* REQUIRED WORK: Without the pictures, retype exactly the lines from the top of the entries below through the line that contains "color: #c2410c ->".

[Stored records]
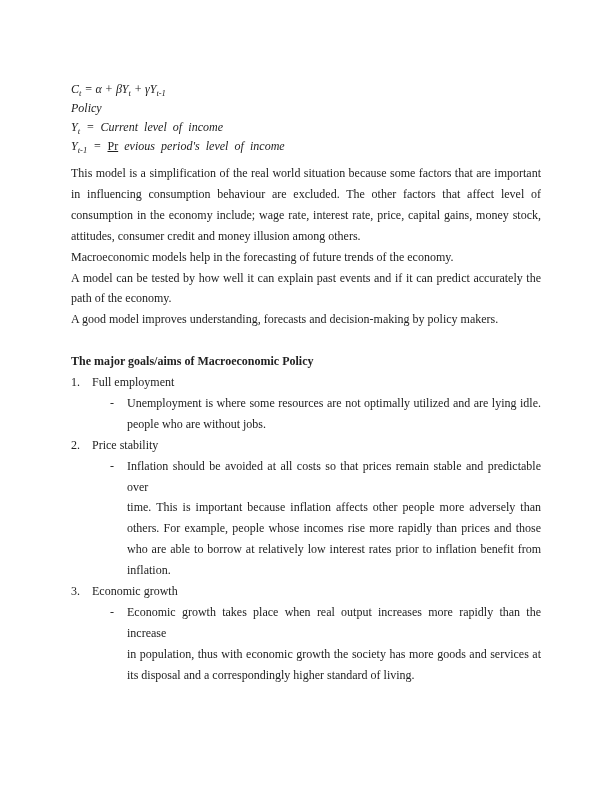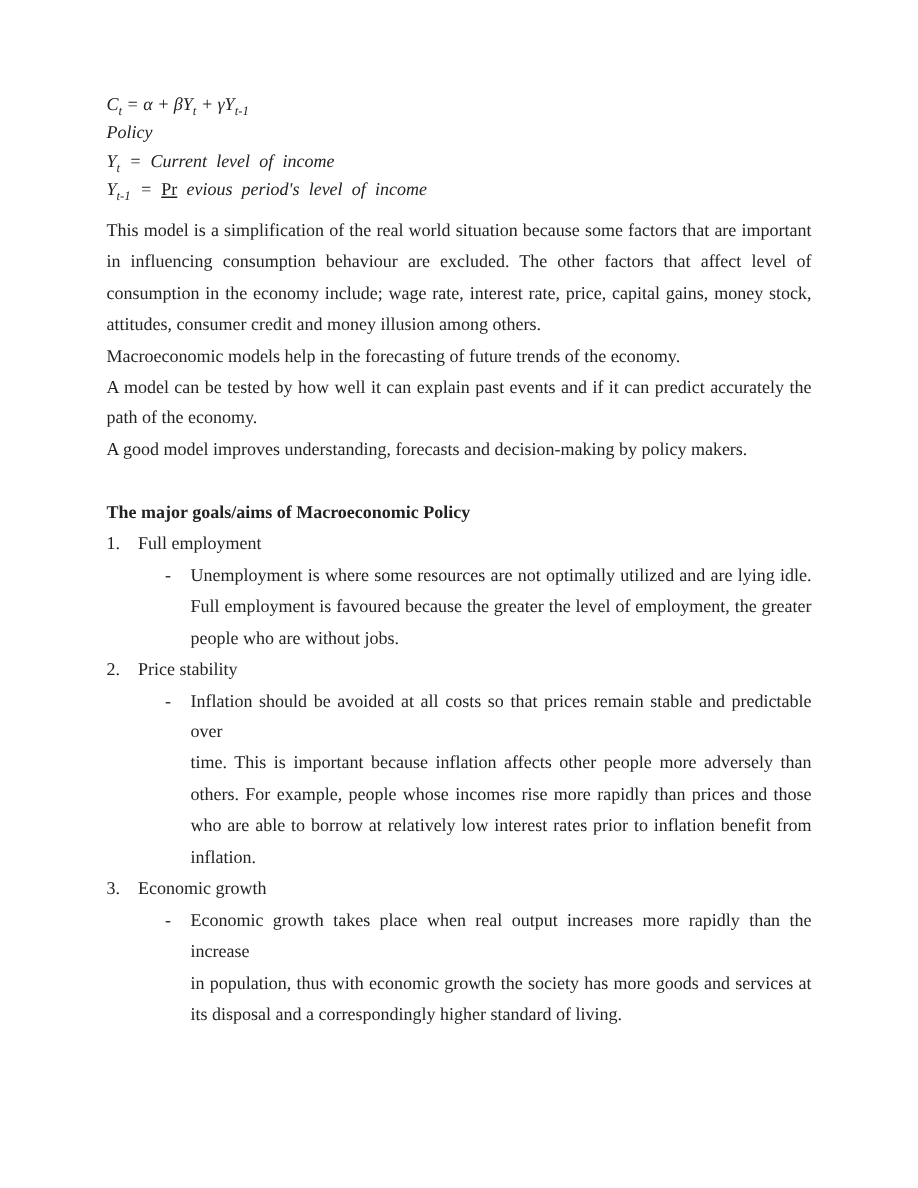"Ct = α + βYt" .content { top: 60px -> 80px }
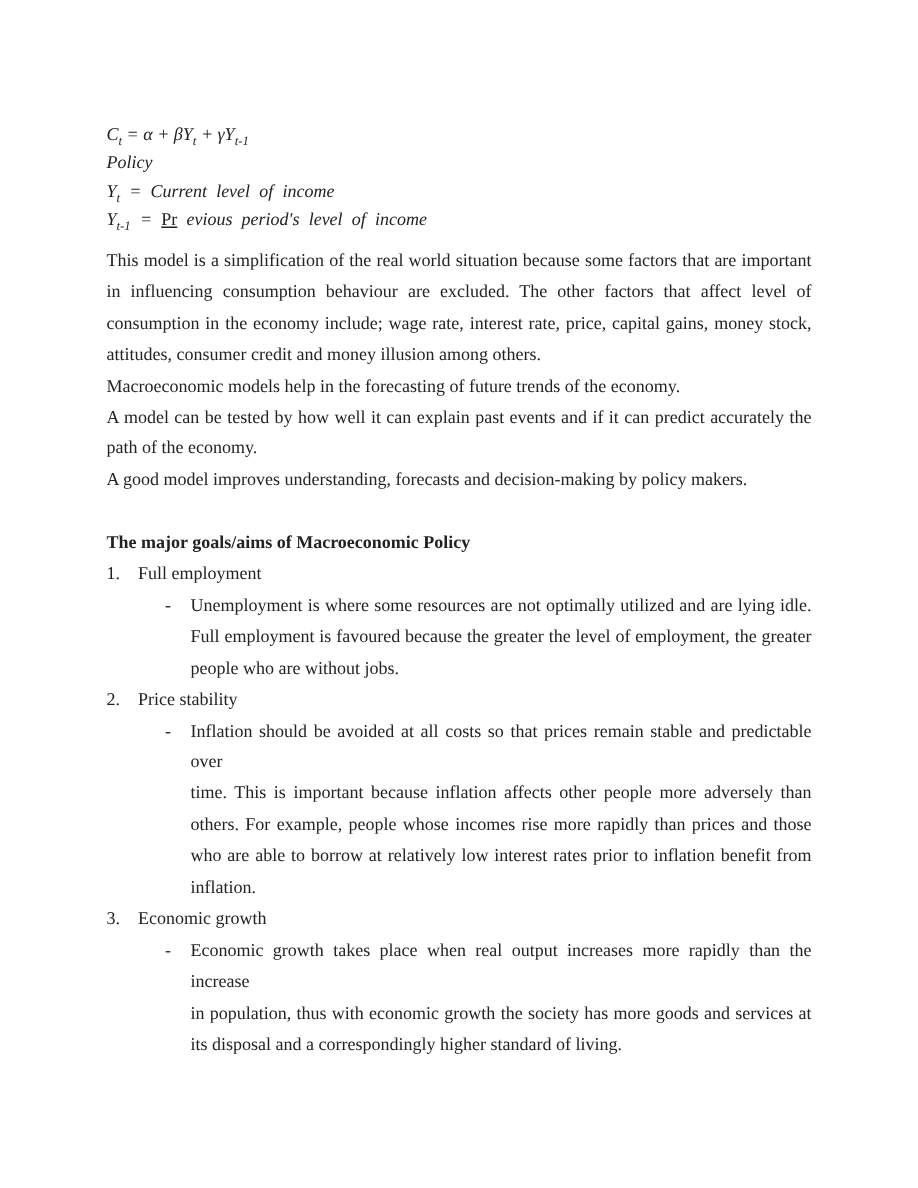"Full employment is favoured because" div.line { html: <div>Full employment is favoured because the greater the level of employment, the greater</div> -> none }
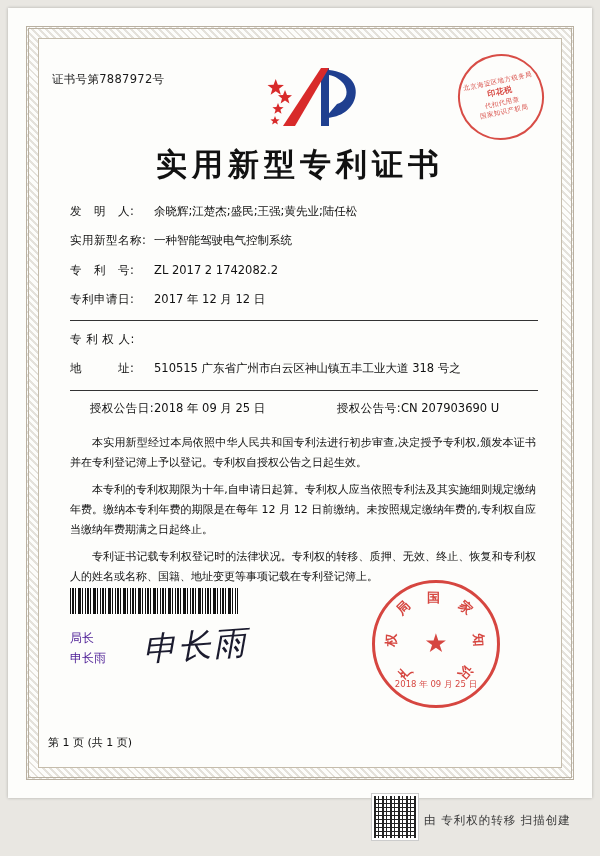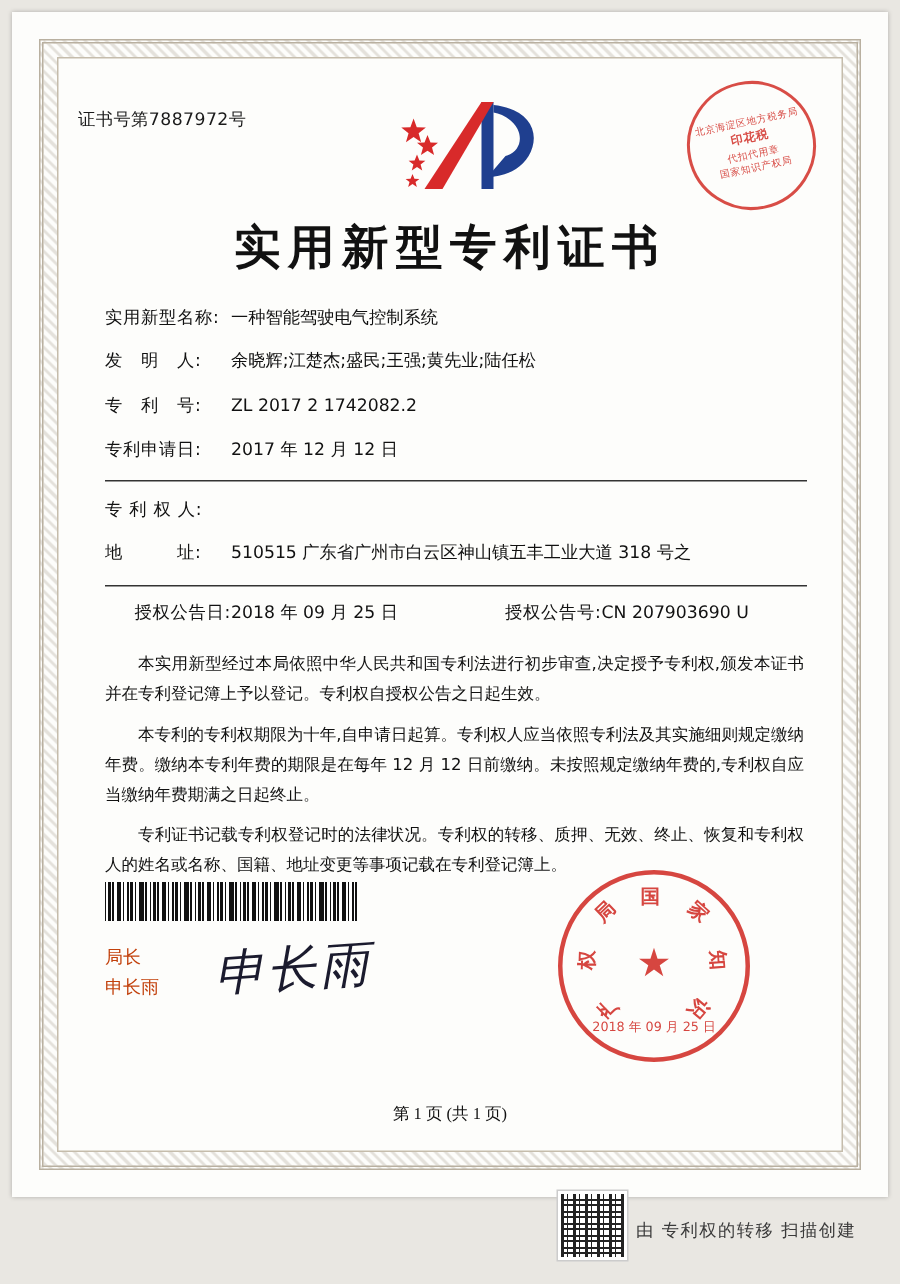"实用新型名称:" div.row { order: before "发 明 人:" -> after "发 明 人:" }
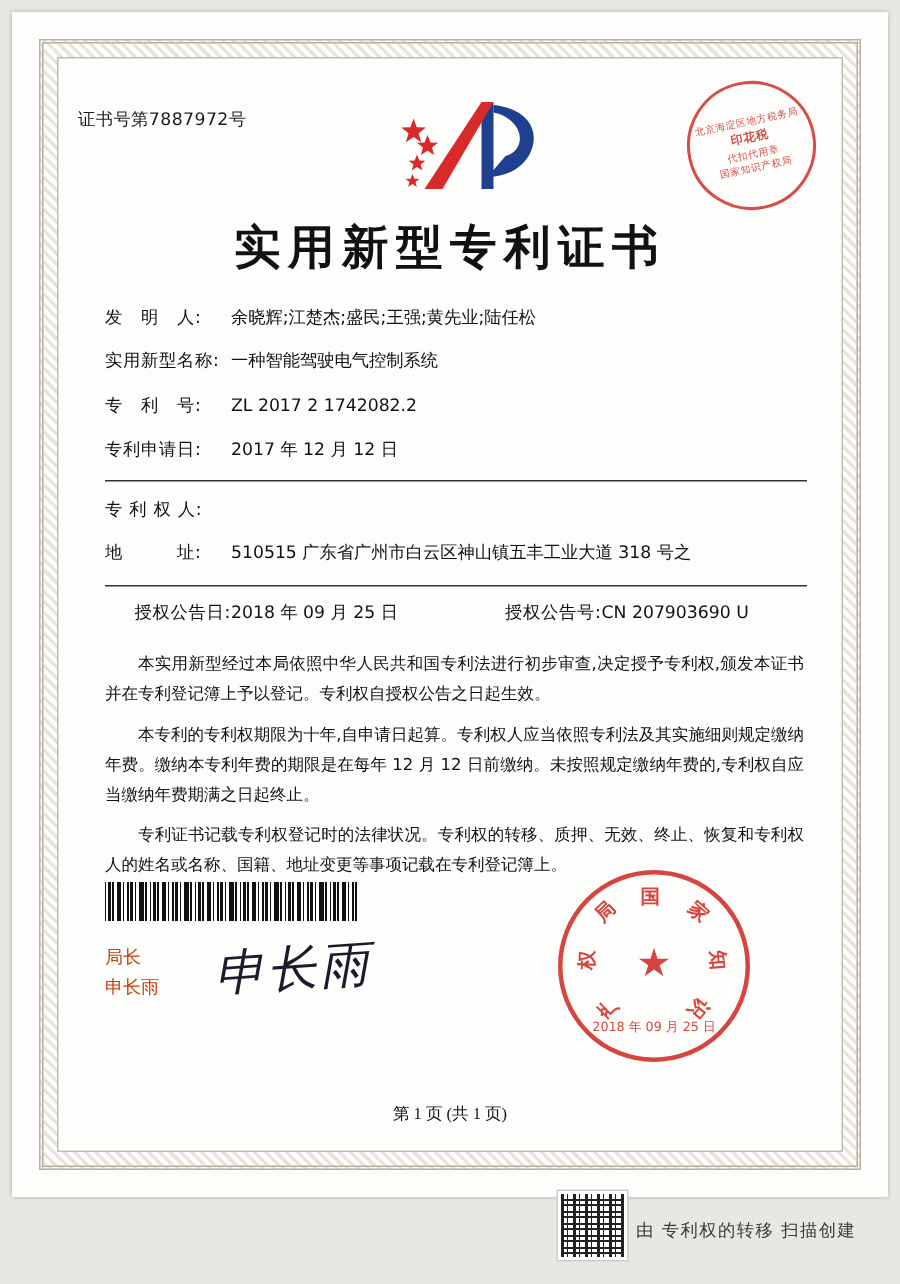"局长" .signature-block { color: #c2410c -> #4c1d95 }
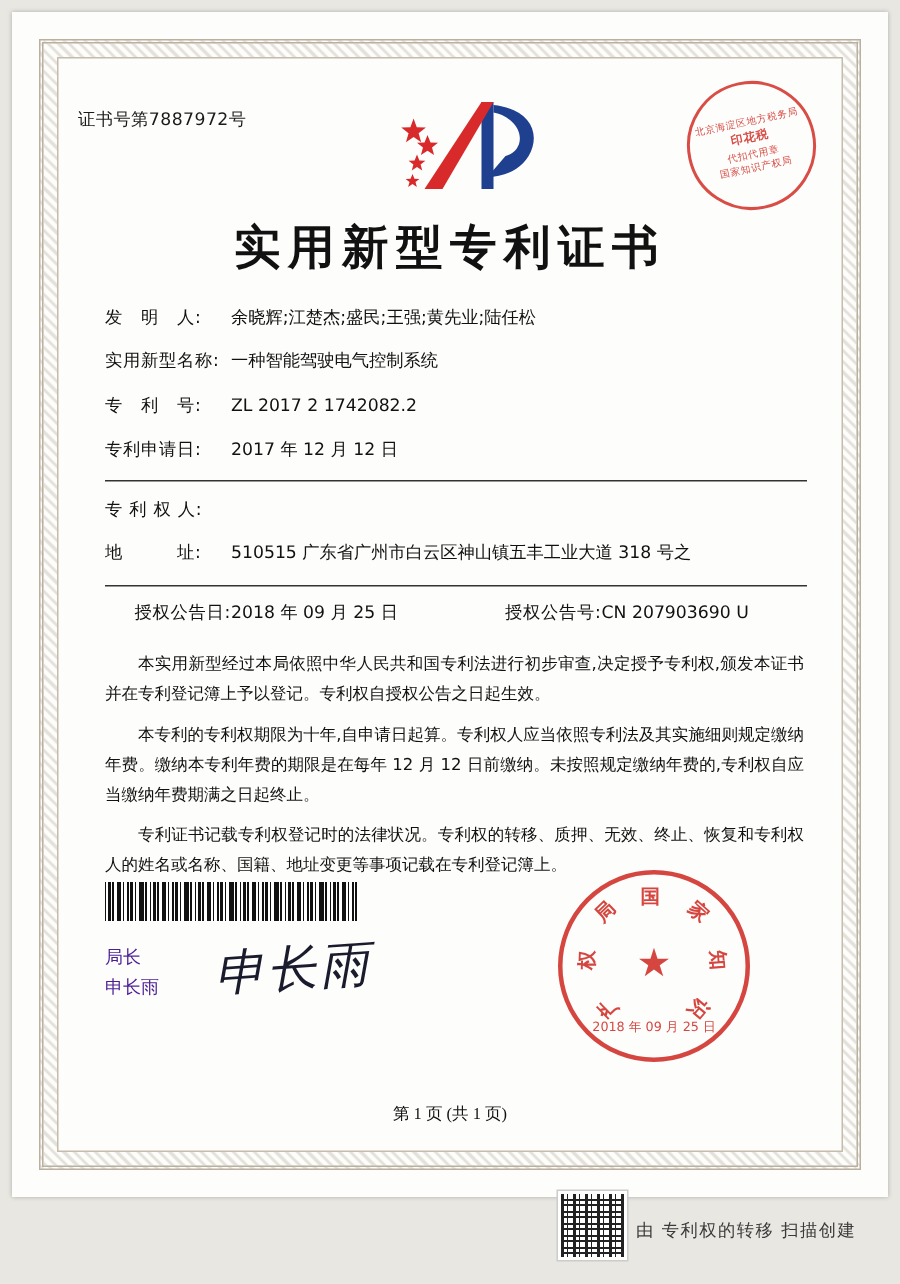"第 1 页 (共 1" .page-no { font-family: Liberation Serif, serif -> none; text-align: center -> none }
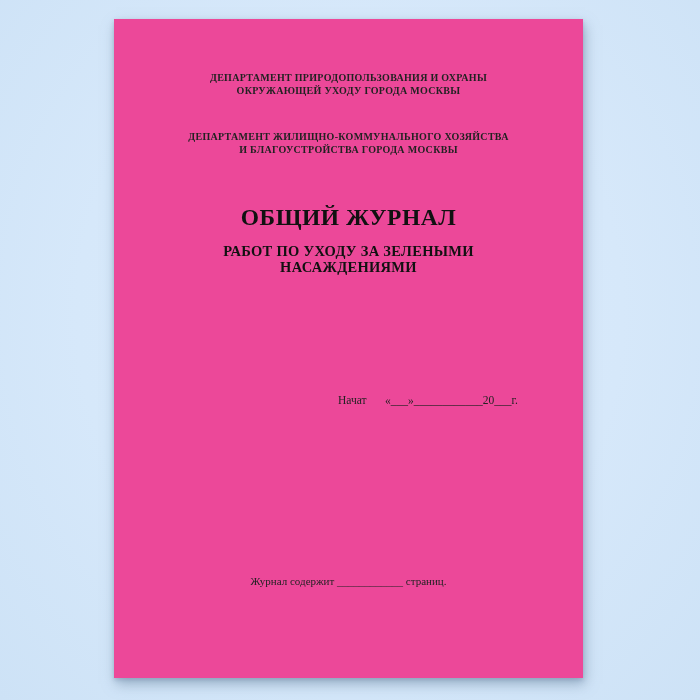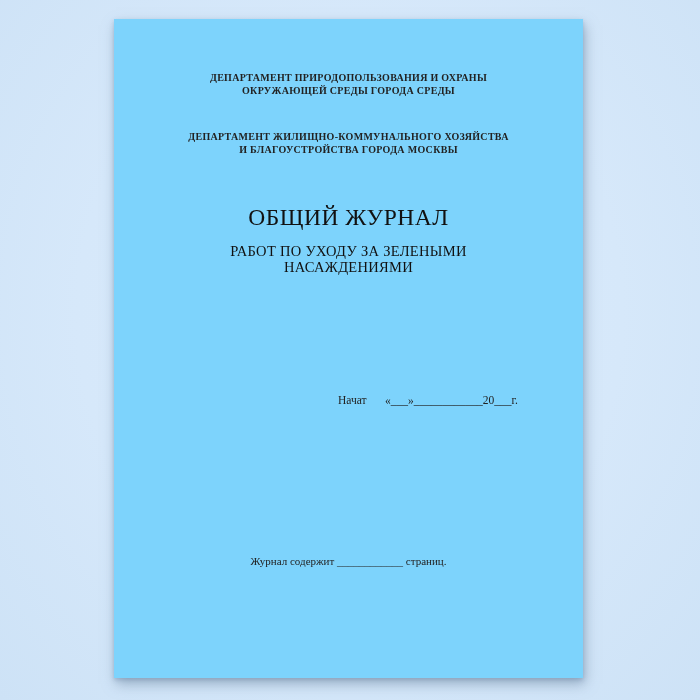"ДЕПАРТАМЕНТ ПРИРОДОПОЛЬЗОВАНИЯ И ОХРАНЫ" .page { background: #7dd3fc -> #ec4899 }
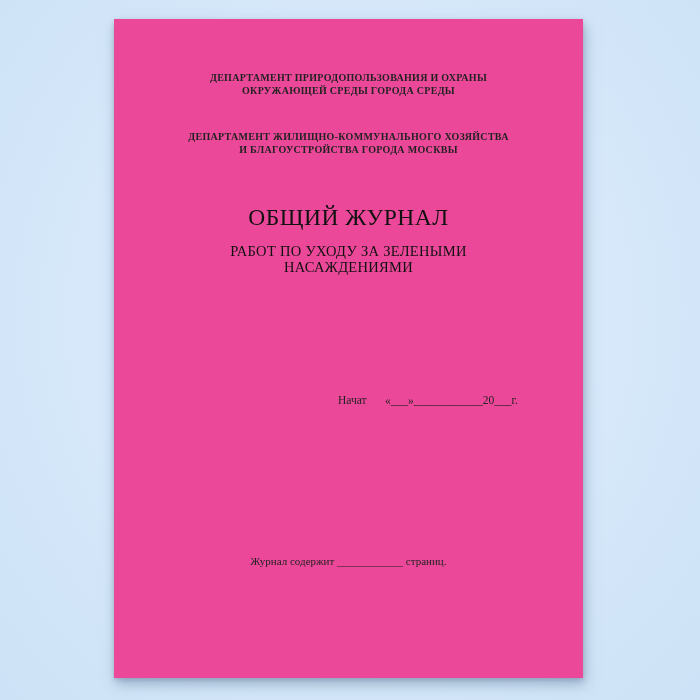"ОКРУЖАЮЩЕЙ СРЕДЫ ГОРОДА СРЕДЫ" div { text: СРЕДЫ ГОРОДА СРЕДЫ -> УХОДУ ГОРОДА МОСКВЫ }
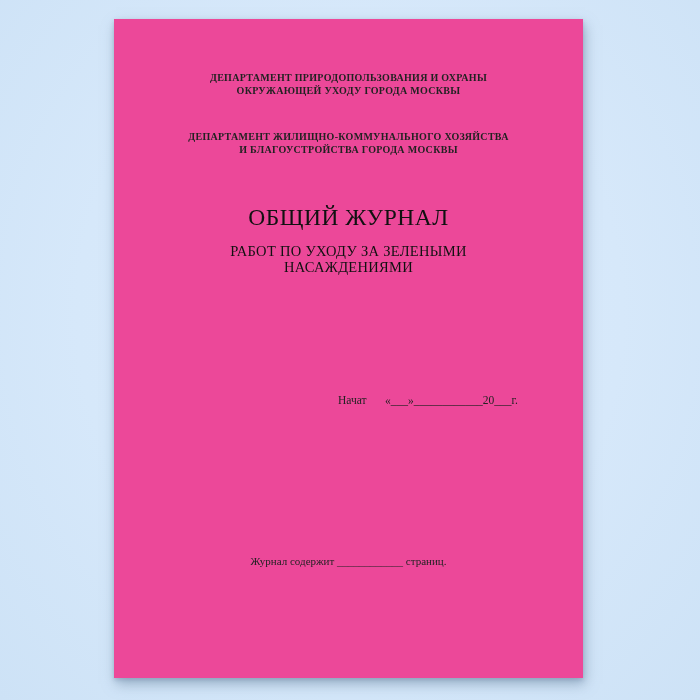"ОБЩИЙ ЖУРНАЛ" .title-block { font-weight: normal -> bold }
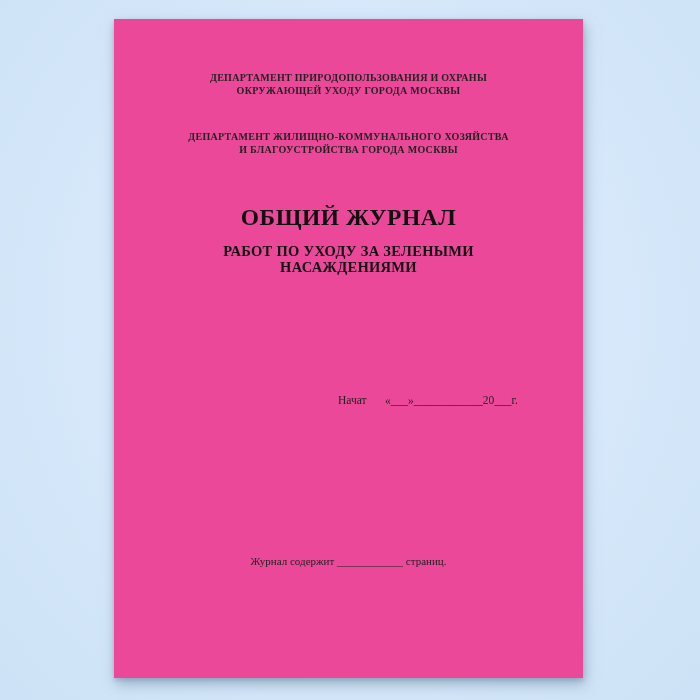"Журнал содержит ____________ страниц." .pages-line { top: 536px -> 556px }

* FINISHED EXERCISE:
"Ct = α + βYt" .content { top: 60px -> 80px }
"Full employment is favoured because" div.line { html: <div>Full employment is favoured because the greater the level of employment, the greater</div> -> none }
"实用新型名称:" div.row { order: before "发 明 人:" -> after "发 明 人:" }
"局长" .signature-block { color: #c2410c -> #4c1d95 }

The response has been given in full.